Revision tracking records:
• • •

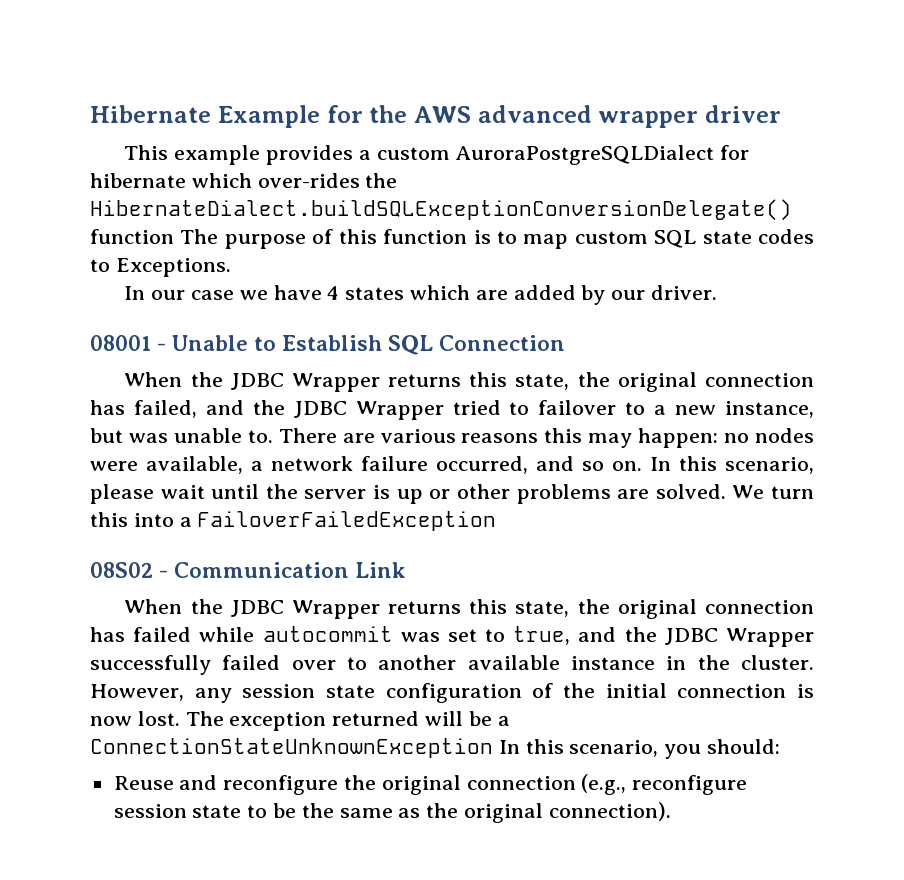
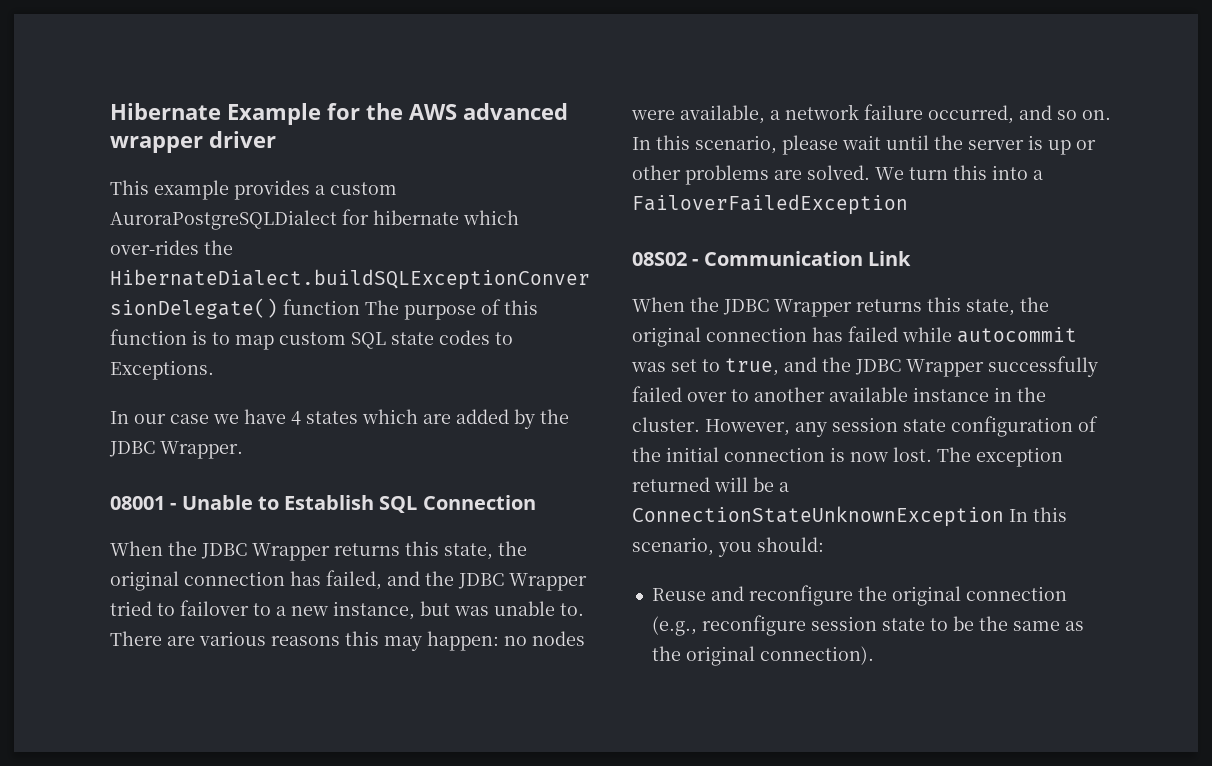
- In our case we have 4 states which are added by our driver.
+ In our case we have 4 states which are added by the JDBC Wrapper.

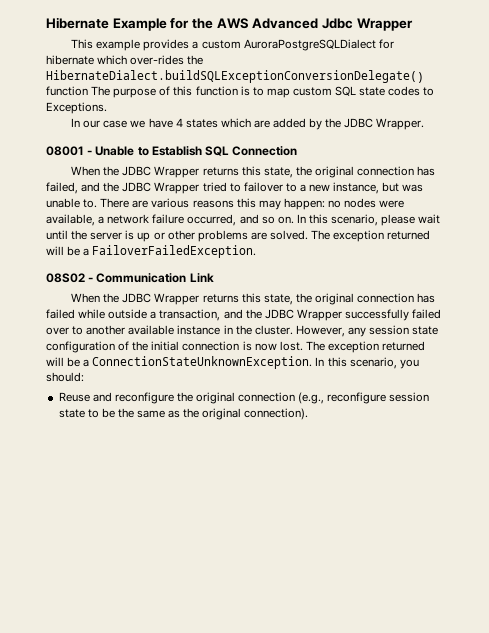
- Hibernate Example for the AWS advanced wrapper driver
+ Hibernate Example for the AWS Advanced Jdbc Wrapper
- We turn this into a FailoverFailedException
+ The exception returned will be a FailoverFailedException.
- When the JDBC Wrapper returns this state, the original connection has failed while autocommit was set to true, and the JDBC Wrapper successfully failed over to another available instance in the cluster.
+ When the JDBC Wrapper returns this state, the original connection has failed while outside a transaction, and the JDBC Wrapper successfully failed over to another available instance in the cluster.
- The exception returned will be a ConnectionStateUnknownException In this scenario, you should:
+ The exception returned will be a ConnectionStateUnknownException. In this scenario, you should:

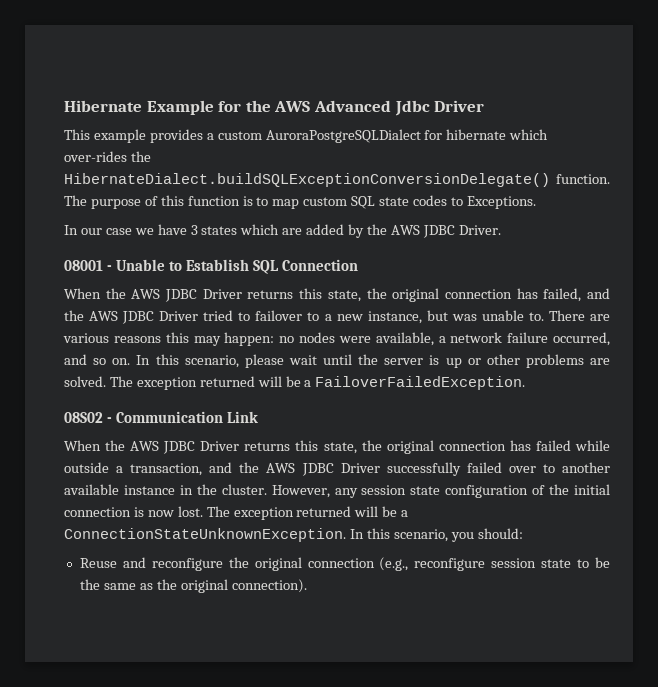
- Hibernate Example for the AWS Advanced Jdbc Wrapper
+ Hibernate Example for the AWS Advanced Jdbc Driver
- This example provides a custom AuroraPostgreSQLDialect for hibernate which over-rides the HibernateDialect.buildSQLExceptionConversionDelegate() function The purpose of this function is to map custom SQL state codes to Exceptions.
+ This example provides a custom AuroraPostgreSQLDialect for hibernate which over-rides the HibernateDialect.buildSQLExceptionConversionDelegate() function. The purpose of this function is to map custom SQL state codes to Exceptions.
- In our case we have 4 states which are added by the JDBC Wrapper.
+ In our case we have 3 states which are added by the AWS JDBC Driver.
- When the JDBC Wrapper returns this state, the original connection has failed, and the JDBC Wrapper tried to failover to a new instance, but was unable to.
+ When the AWS JDBC Driver returns this state, the original connection has failed, and the AWS JDBC Driver tried to failover to a new instance, but was unable to.
- When the JDBC Wrapper returns this state, the original connection has failed while outside a transaction, and the JDBC Wrapper successfully failed over to another available instance in the cluster.
+ When the AWS JDBC Driver returns this state, the original connection has failed while outside a transaction, and the AWS JDBC Driver successfully failed over to another available instance in the cluster.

• • •

## [WHAT YOU ARE ASKED TO DO]
Which lines above carry the string "purpose"? Copy those lines.

## [ANSWER TO THIS PROBLEM]
- This example provides a custom AuroraPostgreSQLDialect for hibernate which over-rides the HibernateDialect.buildSQLExceptionConversionDelegate() function The purpose of this function is to map custom SQL state codes to Exceptions.
+ This example provides a custom AuroraPostgreSQLDialect for hibernate which over-rides the HibernateDialect.buildSQLExceptionConversionDelegate() function. The purpose of this function is to map custom SQL state codes to Exceptions.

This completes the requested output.